#### Work request:
Search the records for the string "Totals" and return each line that has it.

** Listed records follows **

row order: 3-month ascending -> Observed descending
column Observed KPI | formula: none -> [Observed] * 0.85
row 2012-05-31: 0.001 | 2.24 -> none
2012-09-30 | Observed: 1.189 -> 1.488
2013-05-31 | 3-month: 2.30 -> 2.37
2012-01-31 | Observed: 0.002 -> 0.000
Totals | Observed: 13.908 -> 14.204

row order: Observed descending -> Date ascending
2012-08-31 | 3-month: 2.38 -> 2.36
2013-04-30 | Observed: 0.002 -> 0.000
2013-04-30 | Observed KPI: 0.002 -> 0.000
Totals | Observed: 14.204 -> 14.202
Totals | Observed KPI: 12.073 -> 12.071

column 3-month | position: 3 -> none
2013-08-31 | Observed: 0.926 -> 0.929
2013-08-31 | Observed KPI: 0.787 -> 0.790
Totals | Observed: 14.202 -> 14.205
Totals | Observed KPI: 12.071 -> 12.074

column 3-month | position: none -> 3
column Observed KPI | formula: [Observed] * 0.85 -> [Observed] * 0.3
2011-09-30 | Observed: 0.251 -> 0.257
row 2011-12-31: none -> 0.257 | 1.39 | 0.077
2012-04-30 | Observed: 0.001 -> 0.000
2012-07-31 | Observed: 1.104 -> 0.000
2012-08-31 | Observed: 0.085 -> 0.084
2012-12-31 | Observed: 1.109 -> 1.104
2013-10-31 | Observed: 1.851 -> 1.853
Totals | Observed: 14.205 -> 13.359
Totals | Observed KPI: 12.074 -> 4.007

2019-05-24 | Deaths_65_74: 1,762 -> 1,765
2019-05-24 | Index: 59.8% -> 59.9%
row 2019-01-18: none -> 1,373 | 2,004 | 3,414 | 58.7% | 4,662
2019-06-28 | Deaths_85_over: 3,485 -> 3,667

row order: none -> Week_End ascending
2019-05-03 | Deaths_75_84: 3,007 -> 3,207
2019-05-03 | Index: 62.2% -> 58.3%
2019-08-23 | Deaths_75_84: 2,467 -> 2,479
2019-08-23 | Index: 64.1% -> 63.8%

** End of Listed records **

#### Answer to the problem:
Totals | Observed: 13.908 -> 14.204
Totals | Observed: 14.204 -> 14.202
Totals | Observed KPI: 12.073 -> 12.071
Totals | Observed: 14.202 -> 14.205
Totals | Observed KPI: 12.071 -> 12.074
Totals | Observed: 14.205 -> 13.359
Totals | Observed KPI: 12.074 -> 4.007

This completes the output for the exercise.